_EXERCISE DIRECTIONS_
All lines from the entries below that contain the string "border" should be copied out.

Web interface edit records:
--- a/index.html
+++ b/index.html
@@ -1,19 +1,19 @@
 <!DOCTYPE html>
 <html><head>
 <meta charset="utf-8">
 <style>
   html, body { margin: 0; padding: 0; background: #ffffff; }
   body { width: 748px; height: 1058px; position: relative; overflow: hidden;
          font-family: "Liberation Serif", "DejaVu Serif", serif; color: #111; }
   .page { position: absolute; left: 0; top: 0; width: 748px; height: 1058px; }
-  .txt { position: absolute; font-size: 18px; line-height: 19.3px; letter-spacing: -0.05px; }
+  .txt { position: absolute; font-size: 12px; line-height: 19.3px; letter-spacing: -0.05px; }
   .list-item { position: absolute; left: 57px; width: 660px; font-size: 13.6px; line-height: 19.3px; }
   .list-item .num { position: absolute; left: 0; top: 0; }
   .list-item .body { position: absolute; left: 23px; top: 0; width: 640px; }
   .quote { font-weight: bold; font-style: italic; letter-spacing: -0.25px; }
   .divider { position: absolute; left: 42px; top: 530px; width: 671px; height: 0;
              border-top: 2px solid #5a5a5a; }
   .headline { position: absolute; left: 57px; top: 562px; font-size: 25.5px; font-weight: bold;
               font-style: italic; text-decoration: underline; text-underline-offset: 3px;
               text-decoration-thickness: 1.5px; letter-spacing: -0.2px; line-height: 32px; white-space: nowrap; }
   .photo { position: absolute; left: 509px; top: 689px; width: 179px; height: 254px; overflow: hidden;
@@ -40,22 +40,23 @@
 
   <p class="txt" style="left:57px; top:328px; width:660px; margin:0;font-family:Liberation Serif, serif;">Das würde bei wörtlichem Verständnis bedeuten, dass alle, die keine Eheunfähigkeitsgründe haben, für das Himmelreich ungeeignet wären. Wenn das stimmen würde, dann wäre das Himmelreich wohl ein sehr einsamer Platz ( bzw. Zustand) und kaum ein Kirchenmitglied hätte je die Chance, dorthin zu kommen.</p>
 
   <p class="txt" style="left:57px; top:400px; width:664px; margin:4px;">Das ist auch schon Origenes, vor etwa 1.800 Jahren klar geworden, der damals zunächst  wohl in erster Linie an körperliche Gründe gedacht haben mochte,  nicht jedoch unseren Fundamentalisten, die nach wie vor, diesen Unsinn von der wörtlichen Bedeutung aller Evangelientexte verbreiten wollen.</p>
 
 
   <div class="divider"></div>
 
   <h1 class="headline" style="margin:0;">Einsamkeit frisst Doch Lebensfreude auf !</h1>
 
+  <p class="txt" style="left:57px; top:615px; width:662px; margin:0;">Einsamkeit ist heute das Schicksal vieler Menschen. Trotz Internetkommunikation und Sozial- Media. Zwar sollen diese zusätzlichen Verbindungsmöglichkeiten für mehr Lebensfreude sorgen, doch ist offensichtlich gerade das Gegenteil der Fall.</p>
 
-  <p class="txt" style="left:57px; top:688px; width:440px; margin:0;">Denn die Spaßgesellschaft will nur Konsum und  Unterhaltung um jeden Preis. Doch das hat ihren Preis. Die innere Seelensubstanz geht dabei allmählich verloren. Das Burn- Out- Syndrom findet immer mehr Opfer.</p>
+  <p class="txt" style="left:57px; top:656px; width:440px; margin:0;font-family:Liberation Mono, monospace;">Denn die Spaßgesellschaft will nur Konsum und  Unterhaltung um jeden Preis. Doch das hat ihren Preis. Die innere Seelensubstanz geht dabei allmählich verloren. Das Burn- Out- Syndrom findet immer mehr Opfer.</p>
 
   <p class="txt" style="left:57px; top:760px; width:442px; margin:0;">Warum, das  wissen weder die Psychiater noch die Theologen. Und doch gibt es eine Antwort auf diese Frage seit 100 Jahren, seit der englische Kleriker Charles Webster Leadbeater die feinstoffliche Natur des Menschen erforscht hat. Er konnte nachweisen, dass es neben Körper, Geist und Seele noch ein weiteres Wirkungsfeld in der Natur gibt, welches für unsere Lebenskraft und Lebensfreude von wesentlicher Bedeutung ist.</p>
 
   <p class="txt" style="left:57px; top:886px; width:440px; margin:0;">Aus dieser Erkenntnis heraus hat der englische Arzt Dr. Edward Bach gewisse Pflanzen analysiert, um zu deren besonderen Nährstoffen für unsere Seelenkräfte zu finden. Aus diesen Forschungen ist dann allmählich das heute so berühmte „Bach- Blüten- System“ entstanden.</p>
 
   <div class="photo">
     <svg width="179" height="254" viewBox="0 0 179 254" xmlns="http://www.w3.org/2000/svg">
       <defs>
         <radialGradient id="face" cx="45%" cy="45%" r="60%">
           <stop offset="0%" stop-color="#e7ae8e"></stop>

==

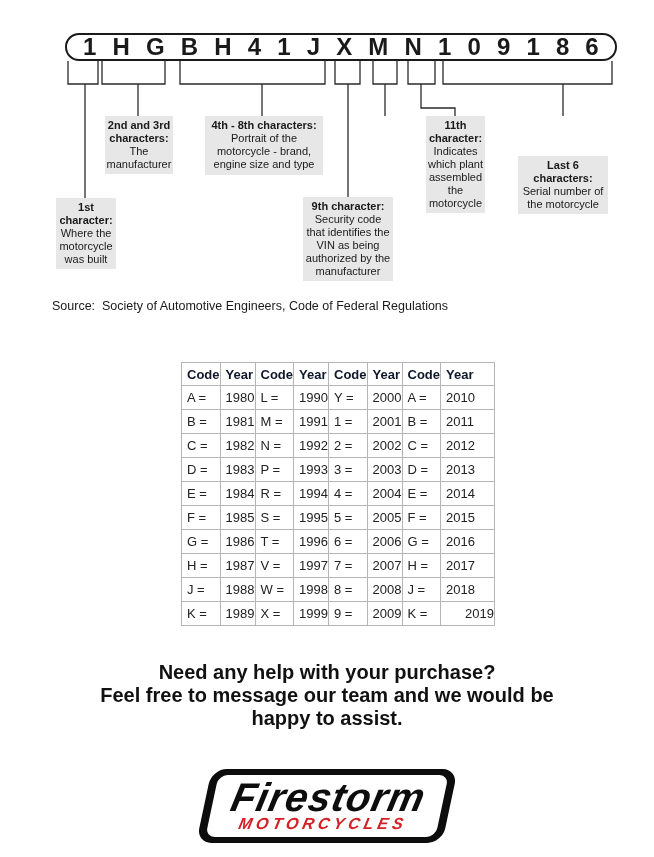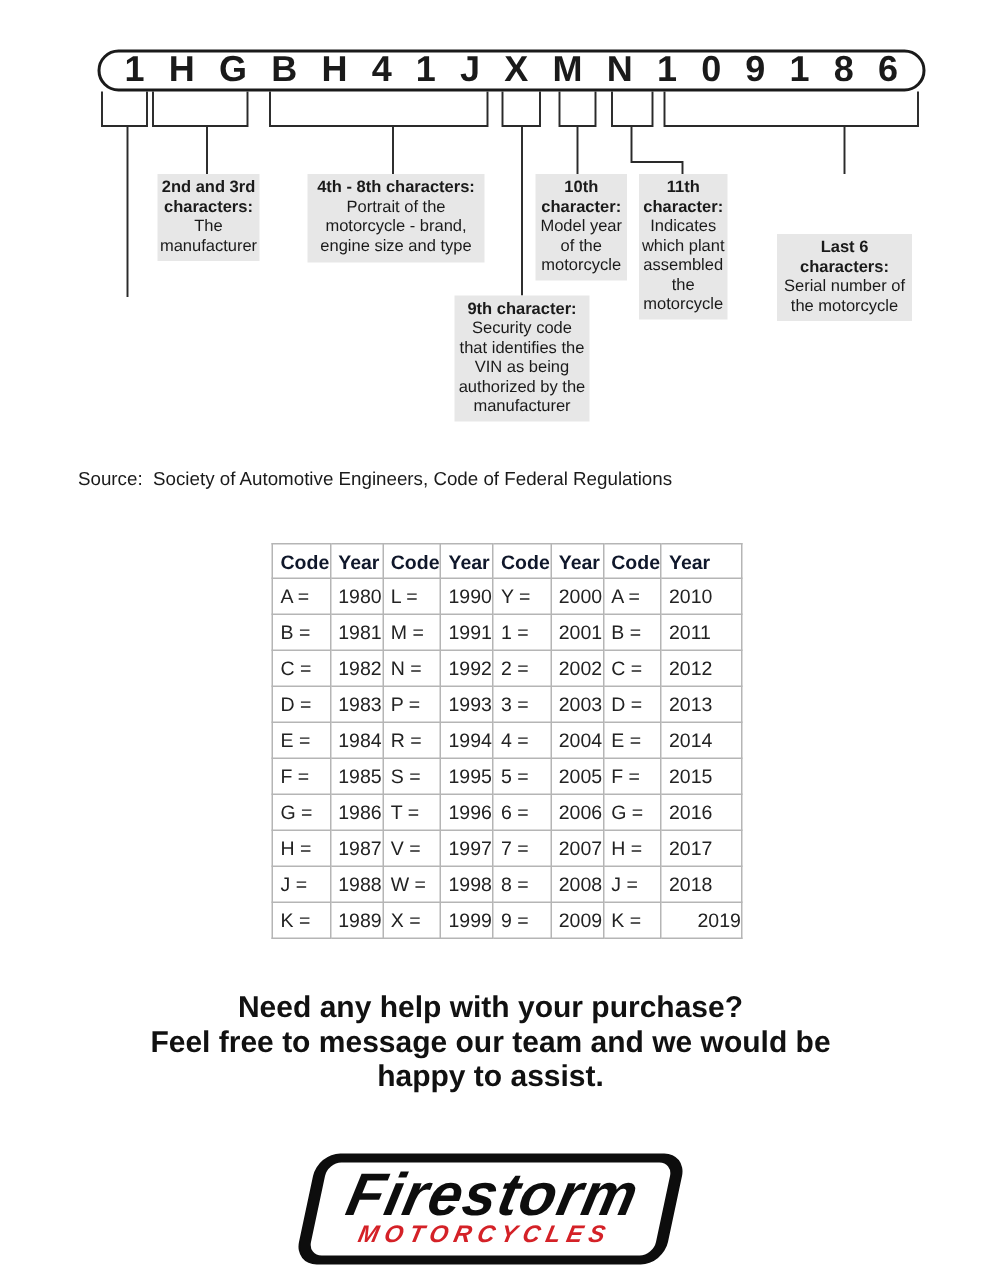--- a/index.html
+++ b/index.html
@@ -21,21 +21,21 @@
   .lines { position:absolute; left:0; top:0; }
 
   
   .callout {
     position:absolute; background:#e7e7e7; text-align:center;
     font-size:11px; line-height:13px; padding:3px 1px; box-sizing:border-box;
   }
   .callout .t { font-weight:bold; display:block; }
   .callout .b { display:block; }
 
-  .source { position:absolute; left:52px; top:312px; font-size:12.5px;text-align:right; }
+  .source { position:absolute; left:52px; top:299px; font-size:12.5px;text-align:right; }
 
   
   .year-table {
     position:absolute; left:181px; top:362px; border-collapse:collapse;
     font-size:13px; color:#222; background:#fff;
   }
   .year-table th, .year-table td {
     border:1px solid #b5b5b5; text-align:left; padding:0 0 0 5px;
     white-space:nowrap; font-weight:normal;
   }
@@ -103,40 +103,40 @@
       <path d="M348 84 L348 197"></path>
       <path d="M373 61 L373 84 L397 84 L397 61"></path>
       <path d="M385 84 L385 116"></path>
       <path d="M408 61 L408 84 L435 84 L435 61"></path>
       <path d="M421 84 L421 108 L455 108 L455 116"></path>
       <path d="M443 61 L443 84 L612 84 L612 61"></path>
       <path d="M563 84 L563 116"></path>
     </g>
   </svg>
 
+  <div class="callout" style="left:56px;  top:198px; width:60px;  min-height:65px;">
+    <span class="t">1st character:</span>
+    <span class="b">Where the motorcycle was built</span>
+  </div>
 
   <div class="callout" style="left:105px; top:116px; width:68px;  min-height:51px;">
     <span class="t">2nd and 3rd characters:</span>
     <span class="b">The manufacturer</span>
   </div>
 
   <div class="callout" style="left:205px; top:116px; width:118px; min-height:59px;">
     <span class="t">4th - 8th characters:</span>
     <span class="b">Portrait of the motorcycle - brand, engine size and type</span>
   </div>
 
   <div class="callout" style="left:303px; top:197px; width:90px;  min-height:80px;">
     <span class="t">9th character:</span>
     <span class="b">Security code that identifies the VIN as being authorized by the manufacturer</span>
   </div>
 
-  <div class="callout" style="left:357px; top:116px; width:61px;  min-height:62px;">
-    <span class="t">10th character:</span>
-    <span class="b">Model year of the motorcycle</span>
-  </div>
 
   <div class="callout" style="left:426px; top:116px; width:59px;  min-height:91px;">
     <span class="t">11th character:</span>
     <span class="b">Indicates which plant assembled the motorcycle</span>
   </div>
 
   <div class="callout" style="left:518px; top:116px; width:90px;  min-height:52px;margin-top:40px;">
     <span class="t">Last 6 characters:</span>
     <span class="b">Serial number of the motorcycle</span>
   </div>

_RESULT OF THE EXERCISE_
              border-top: 2px solid #5a5a5a; }
     font-size:11px; line-height:13px; padding:3px 1px; box-sizing:border-box;
     position:absolute; left:181px; top:362px; border-collapse:collapse;
     border:1px solid #b5b5b5; text-align:left; padding:0 0 0 5px;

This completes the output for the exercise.